[RECORD EXTRACTS Boundary: Start]

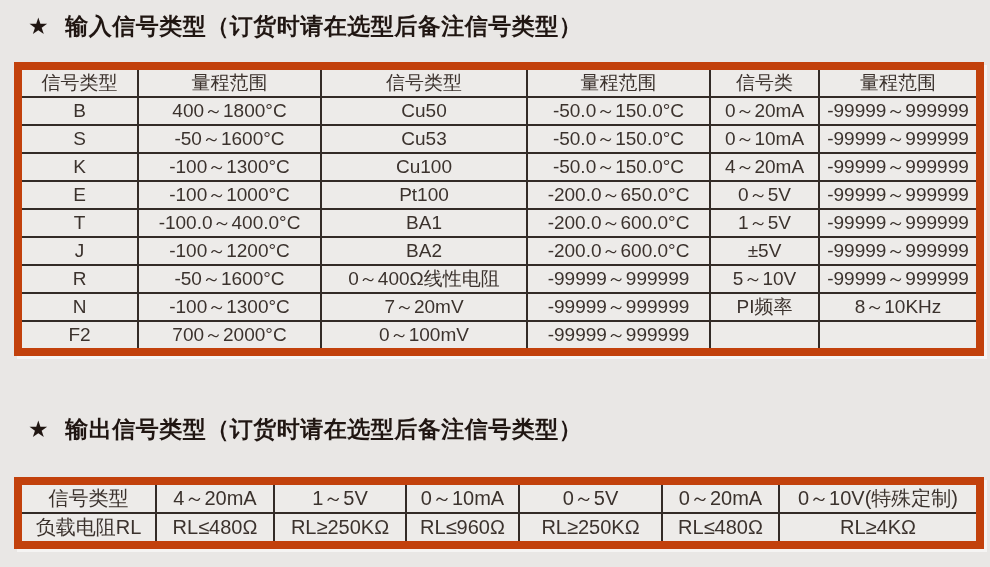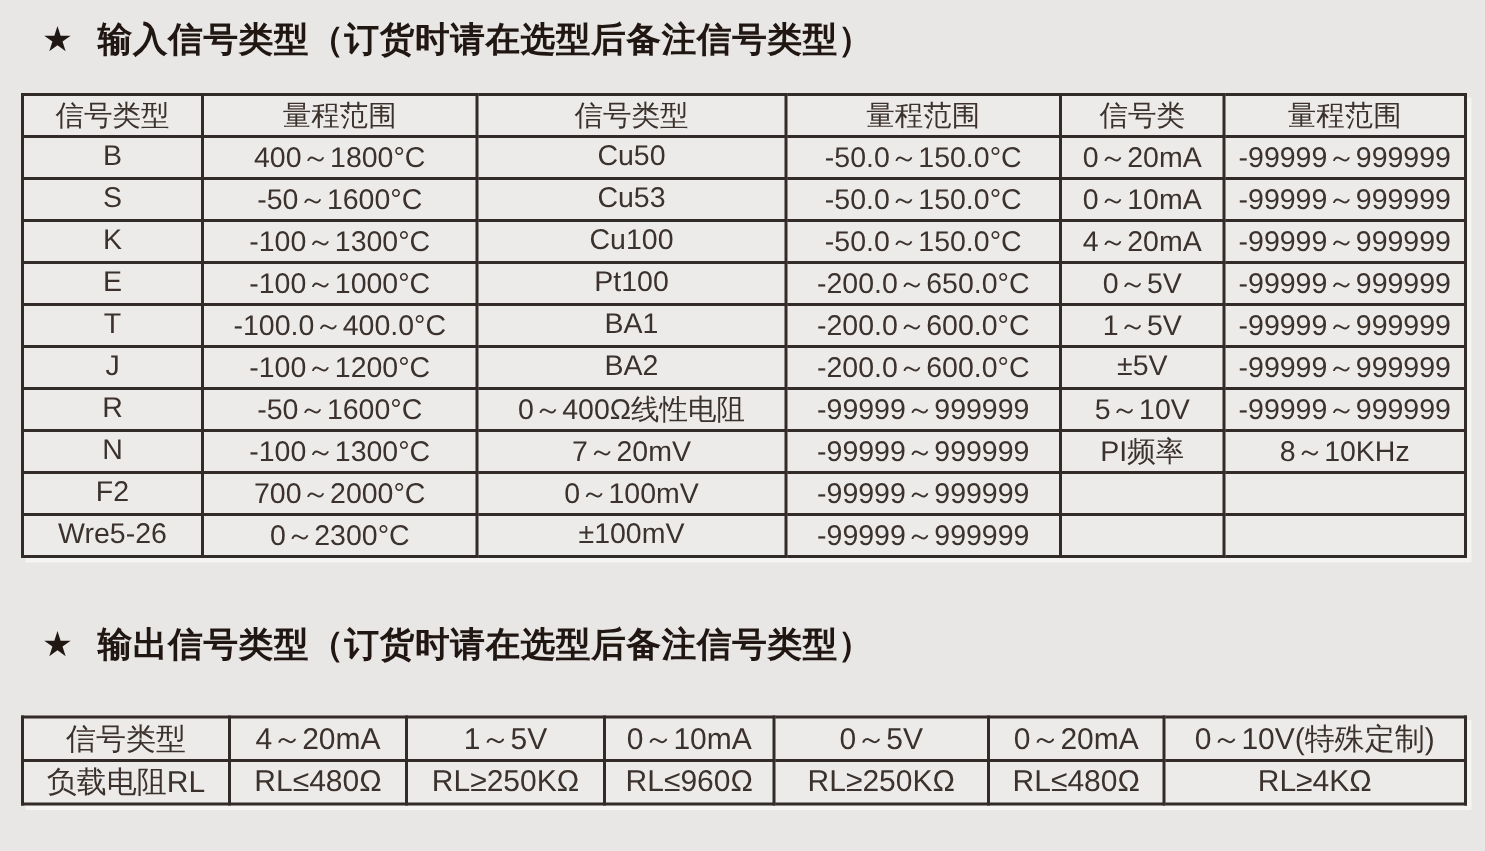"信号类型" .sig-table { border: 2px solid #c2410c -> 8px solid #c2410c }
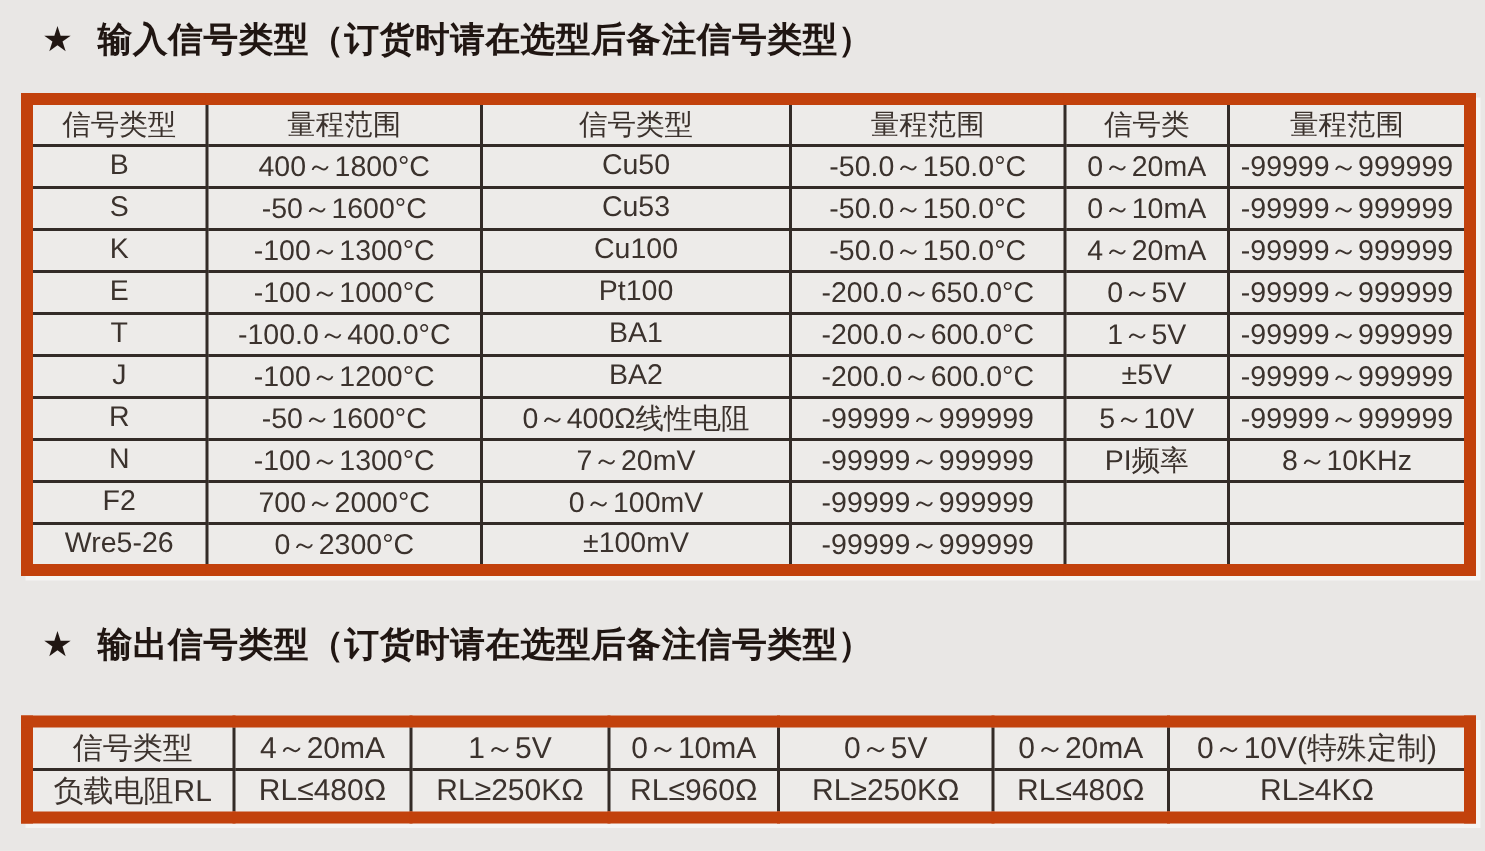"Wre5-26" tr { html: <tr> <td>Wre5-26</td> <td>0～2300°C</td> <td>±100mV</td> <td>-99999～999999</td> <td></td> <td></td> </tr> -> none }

[RECORD EXTRACTS Boundary: End]
[RECORD EXTRACTS Boundary: Start]

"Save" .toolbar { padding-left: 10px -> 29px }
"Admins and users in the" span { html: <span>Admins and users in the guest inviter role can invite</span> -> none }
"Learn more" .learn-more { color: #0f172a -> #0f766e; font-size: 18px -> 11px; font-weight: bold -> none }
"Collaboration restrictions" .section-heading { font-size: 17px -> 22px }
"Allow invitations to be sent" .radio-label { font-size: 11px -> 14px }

[RECORD EXTRACTS Boundary: End]
[RECORD EXTRACTS Boundary: Start]

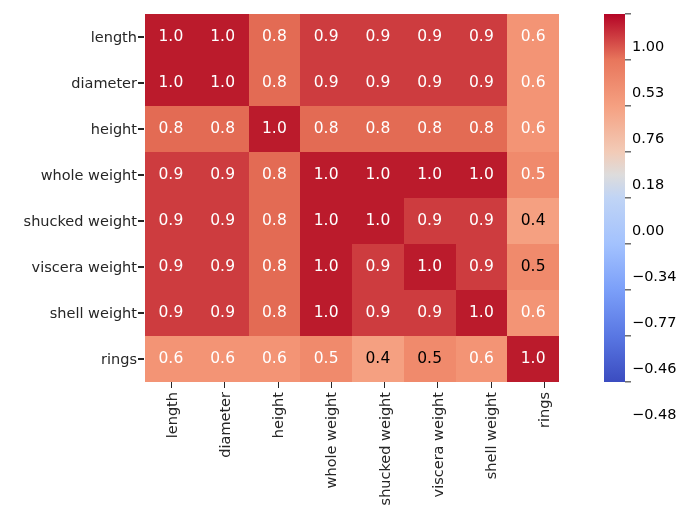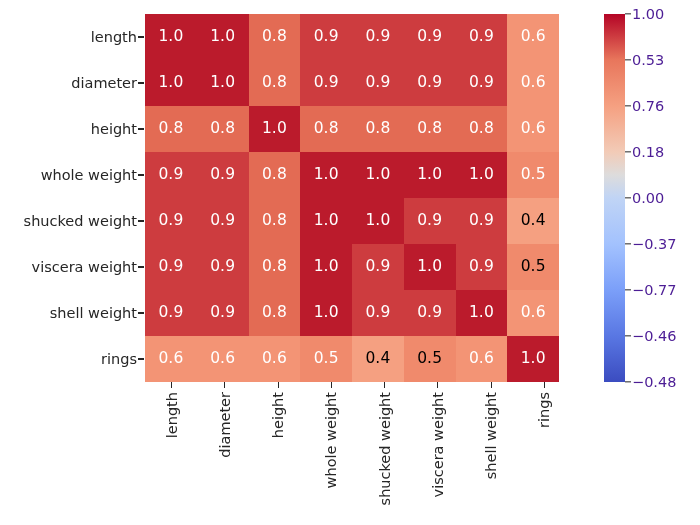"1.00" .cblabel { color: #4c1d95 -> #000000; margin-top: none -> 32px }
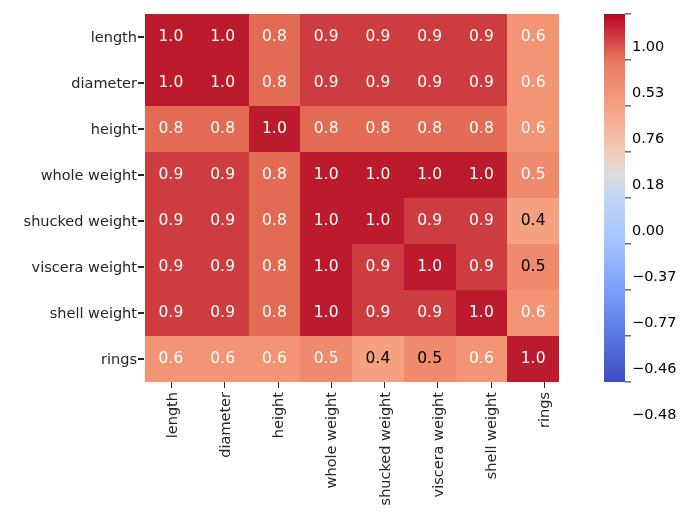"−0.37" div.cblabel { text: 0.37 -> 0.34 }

[RECORD EXTRACTS Boundary: End]

--- TASK INSTRUCTIONS ---
Output exactly one stretch of the listing: from the line containing "color: #0f172a ->" through the line containing "invitations to be", both end lines included.

--- TASK ANSWER ---
"Learn more" .learn-more { color: #0f172a -> #0f766e; font-size: 18px -> 11px; font-weight: bold -> none }
"Collaboration restrictions" .section-heading { font-size: 17px -> 22px }
"Allow invitations to be sent" .radio-label { font-size: 11px -> 14px }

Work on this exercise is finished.